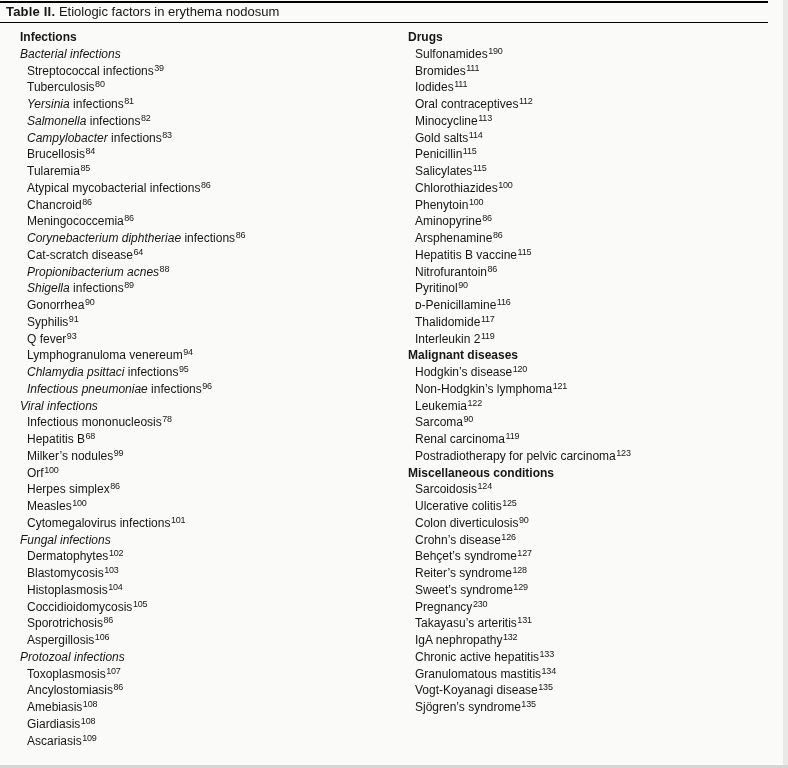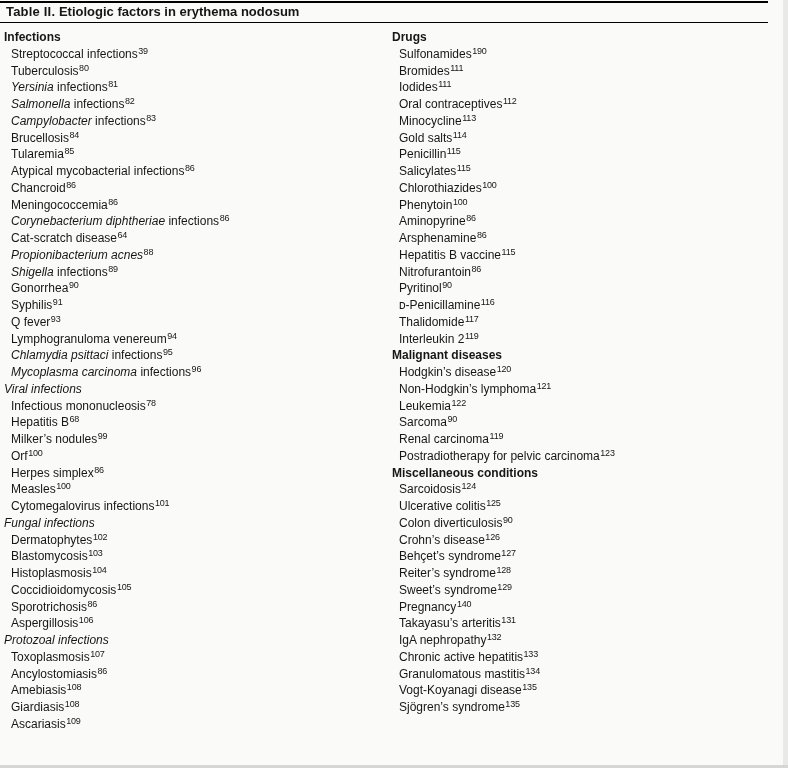"Etiologic factors in erythema nodosum" .title-text { font-weight: 700 -> 400 }
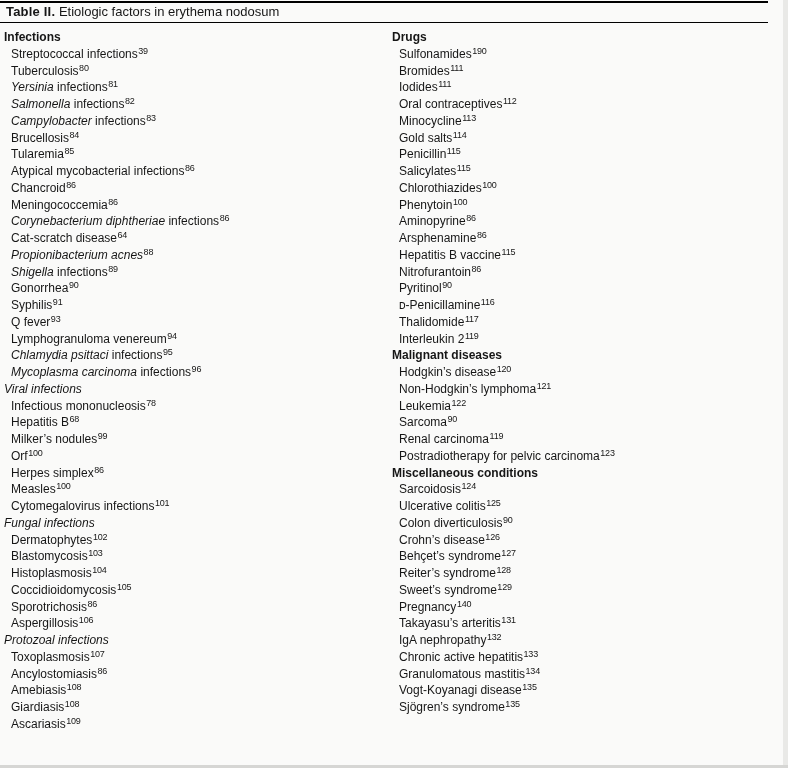"Infections" .columns { left: 4px -> 20px }
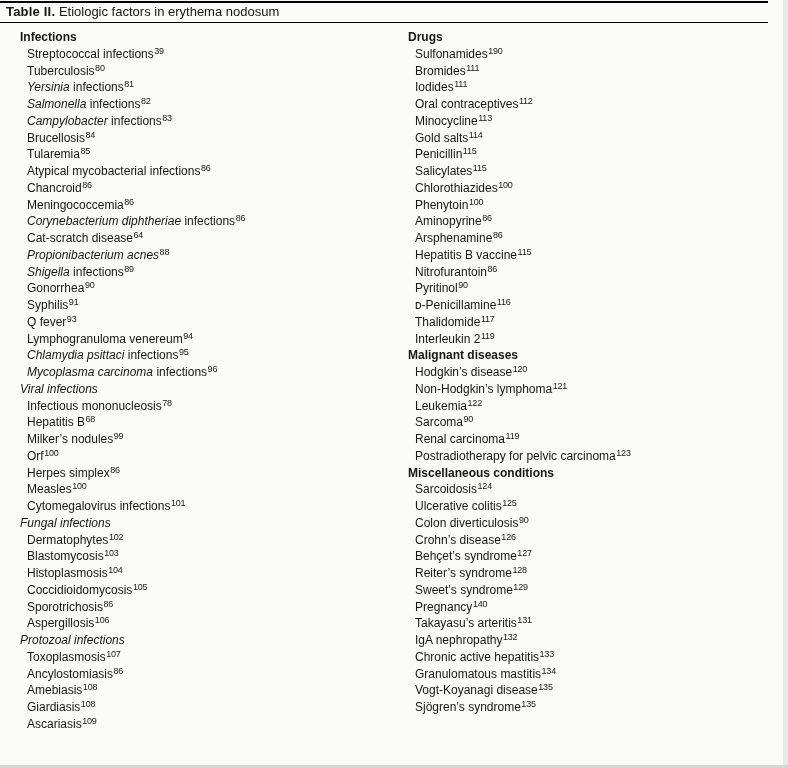"Bacterial infections" div.line { html: none -> <div>Bacterial infections</div> }
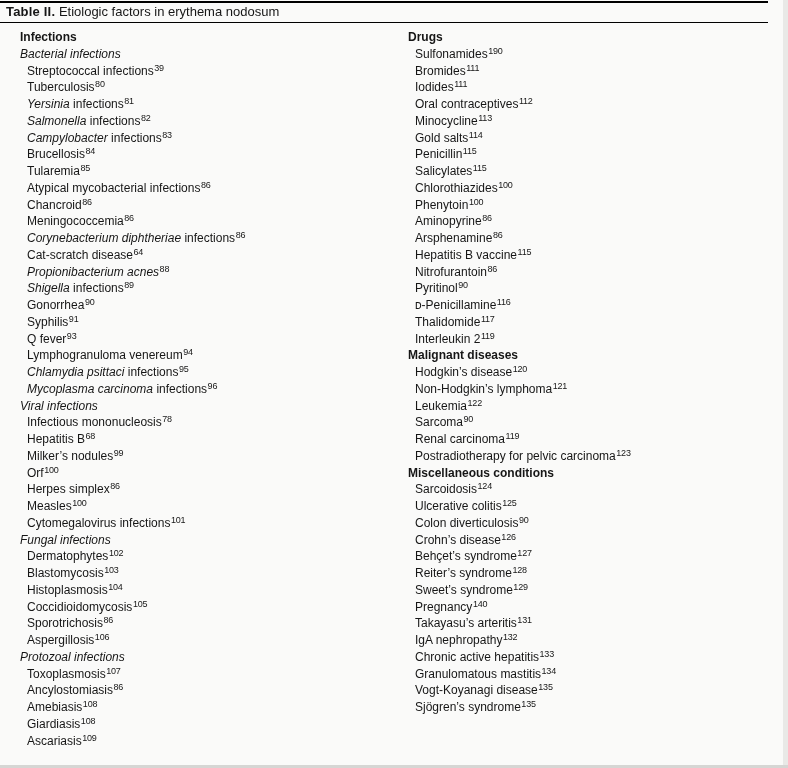"Mycoplasma carcinoma" span.it { text: Mycoplasma carcinoma -> Infectious pneumoniae }
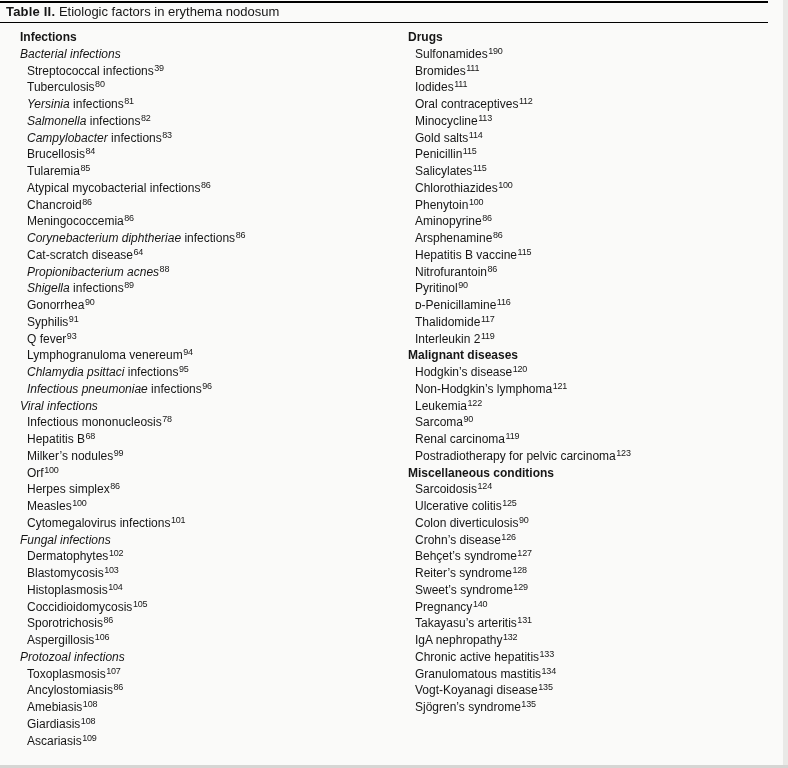"140" sup.ref { text: 140 -> 230 }
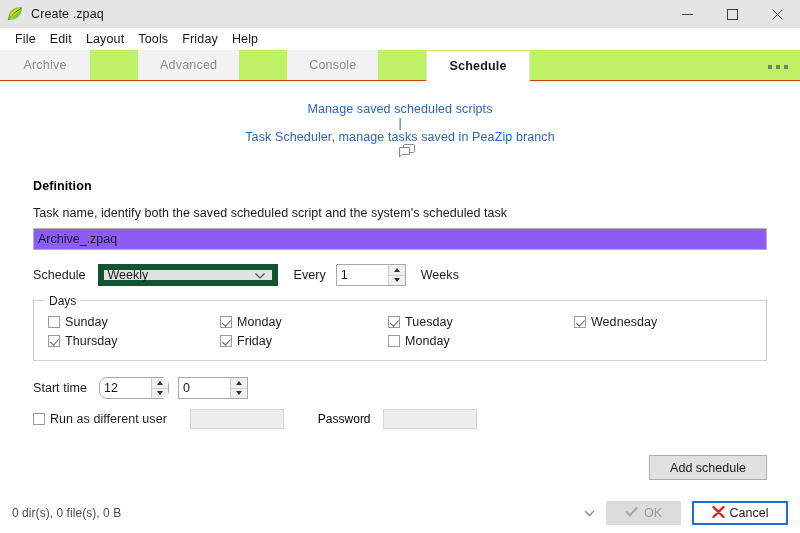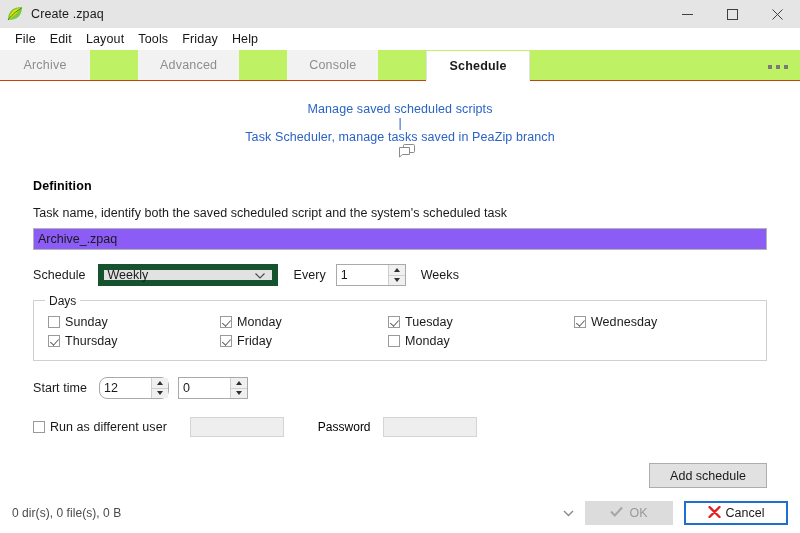"Run as different user" .user-row { margin-top: 18px -> 10px }
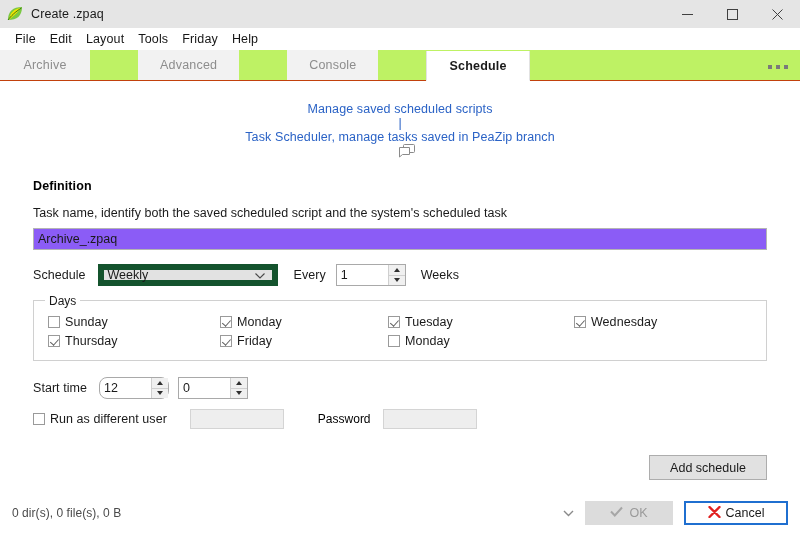"OK" .btn-ok { width: 88px -> 75px }
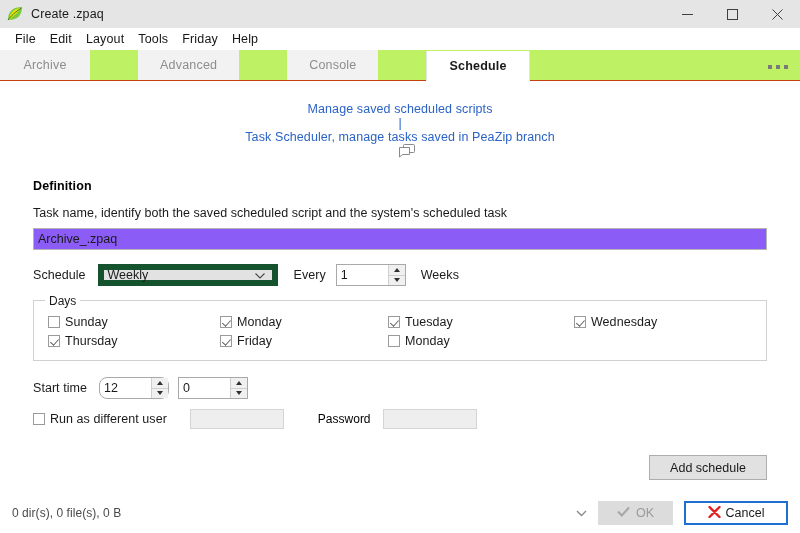"Cancel" .btn-cancel { width: 104px -> 96px }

....

Problem to solve
Exactly the lines from the line containing "margin-top: 18px ->" to the end of the records need to be copied, both ends included, with pictures left out.

Result for this exercise
"Run as different user" .user-row { margin-top: 18px -> 10px }
"OK" .btn-ok { width: 88px -> 75px }
"Cancel" .btn-cancel { width: 104px -> 96px }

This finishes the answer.